Exploring MySQL BinLogs: Comprehensive Guide on Management, Formats, and Tools

JAIGANESH T S
6 min readMay 26, 2024

--

Introduction

A BinLog is a log file that tracks all operations performed on a database, including data modifications and structural changes. It does not contain select statements or show statements because they are not going to change the data anyway. The binlogs is also referred as Binary logs. The main two use case of the binary logs is for replication purposes and Point In Time Recovery (PITR). PITR means recovering a data from a particular period/past.

Software : MacOS 🖥️🍏 Ventura 13.6

MySQL Version : 5.7.18

Enabling / Disabling BinLogs

  • The system variable log_bin controls the enabling/disabling binlogs.
  • The log_bin variable scope is global level. It is a boolean variable.
  • From MySQL 8.0, binlogs are enabled by default.

To check whether binlog is enabled/disabled,
select @@log_bin;

To enable the binary logs
* Open the configuration file with superuser permission to edit (sudo nano etc/my.cnf)

* Locate the mysqld section in the cnf file. The configuration file contains many sections in it. Sections are usually denoted by [] symbol. Each section is reserved for a particular use. [mysqld] section is reserved for configurations related to mysql server. If [mysqld] section is not present create mysqld section as [mysqld]. Now you have created mysqld section. Now we have to enable binlog under this section. In the next line add the below entry

* Add the following entry log_bin = prefix. (Example : log_bin = jai)

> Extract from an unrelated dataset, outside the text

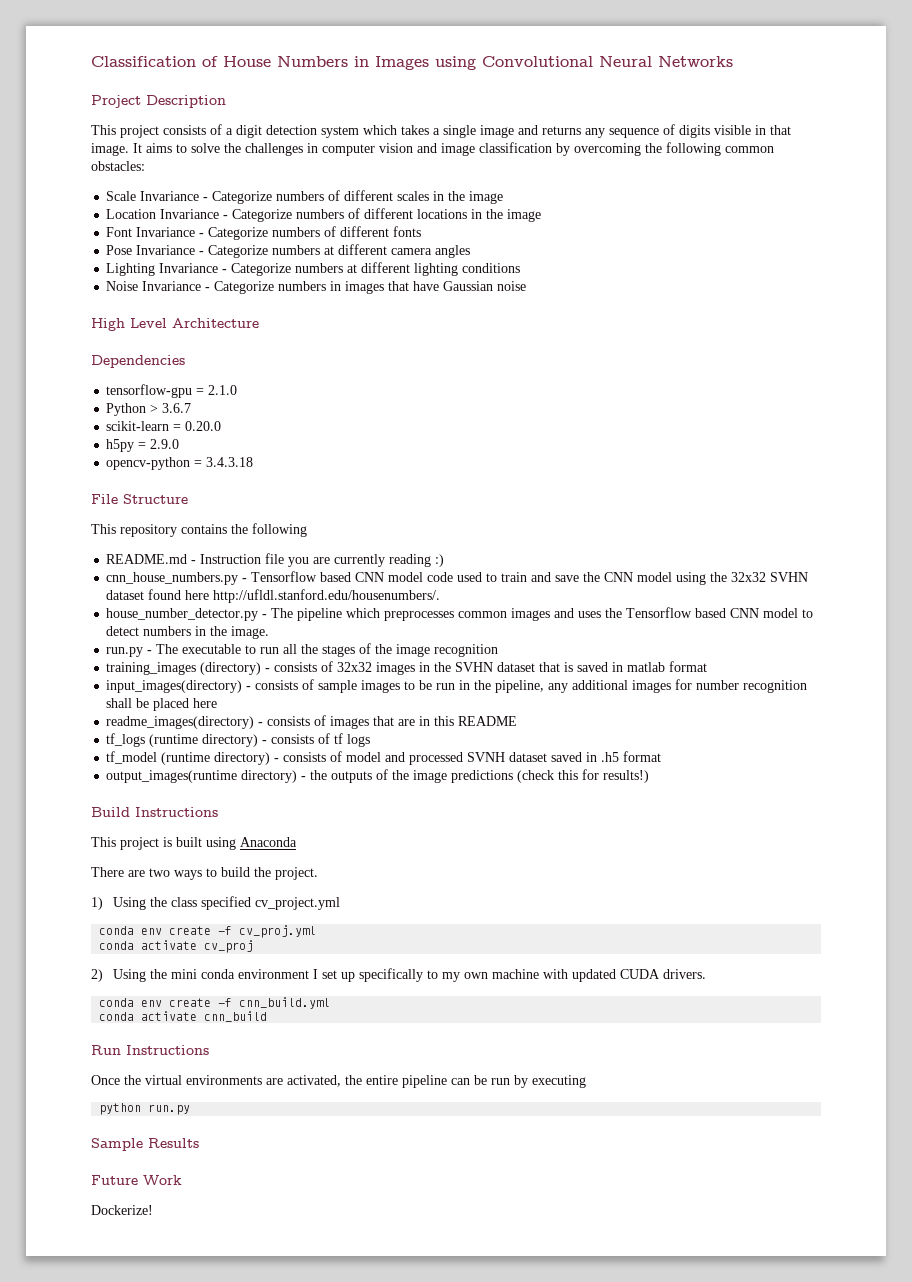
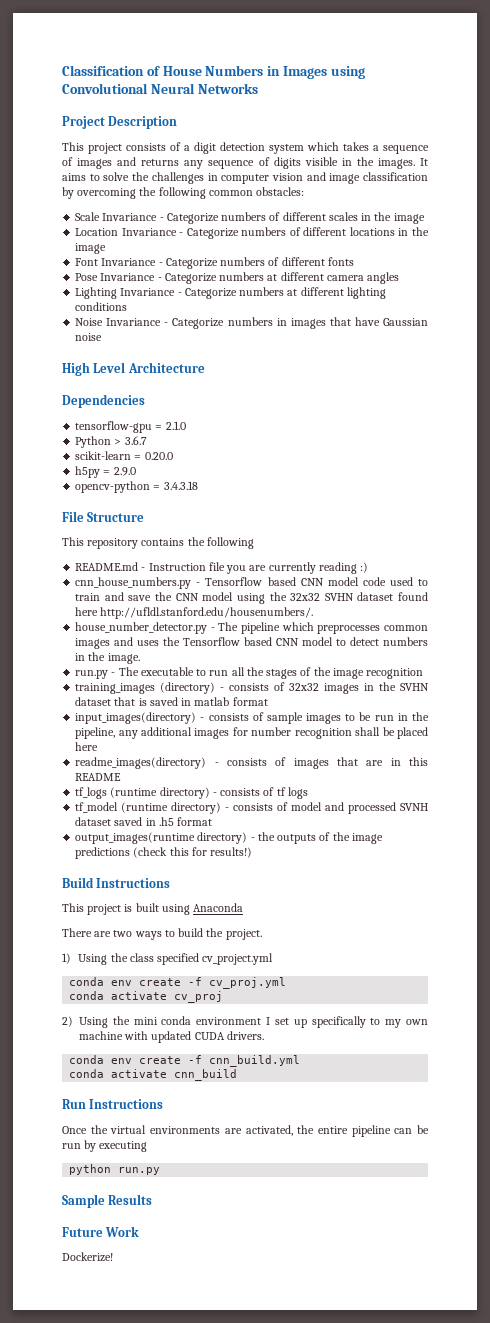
- This project consists of a digit detection system which takes a single image and returns any sequence of digits visible in that image.
+ This project consists of a digit detection system which takes a sequence of images and returns any sequence of digits visible in the images.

* The prefix can contain any string. This string will be appended as the prefix to all the bin-log files created. The binlog files will be created under the data directory. To know the location of the data directory you can use the command select @@datadir;

* And also it is necessary to set server_id in mysqld section. server_id is a system variable and is set to 0 by default (5.7.18 version). It has to be set in the range of 1 to 2^³²-1. Example: server_id = 1

* Restart MySQL server and check whether binlog is enabled using select @@log_bin;

To disable the binary logs
* Remove the log_bin line or comment using # symbol in the cnf file or add skip-log-bin in the cnf file under mysqld section

* Restart server and check whether binlog is disabled

To see the list of binlogs created
The see all the binlogs created we can use this command show binary logs

Purging Binary Logs

  • It’s is genrally necessary to clean up the bin log files as it would accumulate your storage medium. All the currently available binary log file names will be present in the prefix.index file available in the same location of the log files. When a new bin log file is created a entry will be made on to this file and when purging automatically it will be removed from the file.
  • Purging/Deleting can be done upto a particular file/particular time
    Upto Particular File Command : PURGE BINARY LOGS TO ‘prefix.000020’ - will delete from ‘prefix.000001’ to ‘prefix.000019’
    Upto Particular Time Command : PURGE BINARY LOGS BEFORE ‘2024–05–26 00:09:25’ (YYYY-MM-DD hh:mm:ss)
    Upto Now : PURGE BINARY LOGS BEFORE NOW();

Flushing Binary Logs

  • The flush binary logs (or) flush logs command is used to flush the logs.
  • Here flushing the logs means closing a currently writing file and creates a new file and starts writing into it. So everytime flush is done a new binlog file will be created. You can check it using show binary logs

Expiry Time for Binary Logs

  • The expiry time for Binary logs can be configured using expire_logs_days. When a log file is available after this number of days it will be automatically purged.
  • In MySQL 8 version this expire_logs_days variable is deprecated and binlog_expire_logs_seconds is introduced where value can be in seconds. This is more adaptable and feasible to avoid disk space accumulation.

Decoding Binary Logs

  • The binary logs cannot be read directly since it is available in the binary format. Hence decoding is necessary to read its contents. This is possible with the help of mysqlbinlog. This mysqlbinlog is a utility provided by mysql to read and display the binary logs in a human readable format.
  • The mysqlbinlog is available in the bin folder of mysql directory.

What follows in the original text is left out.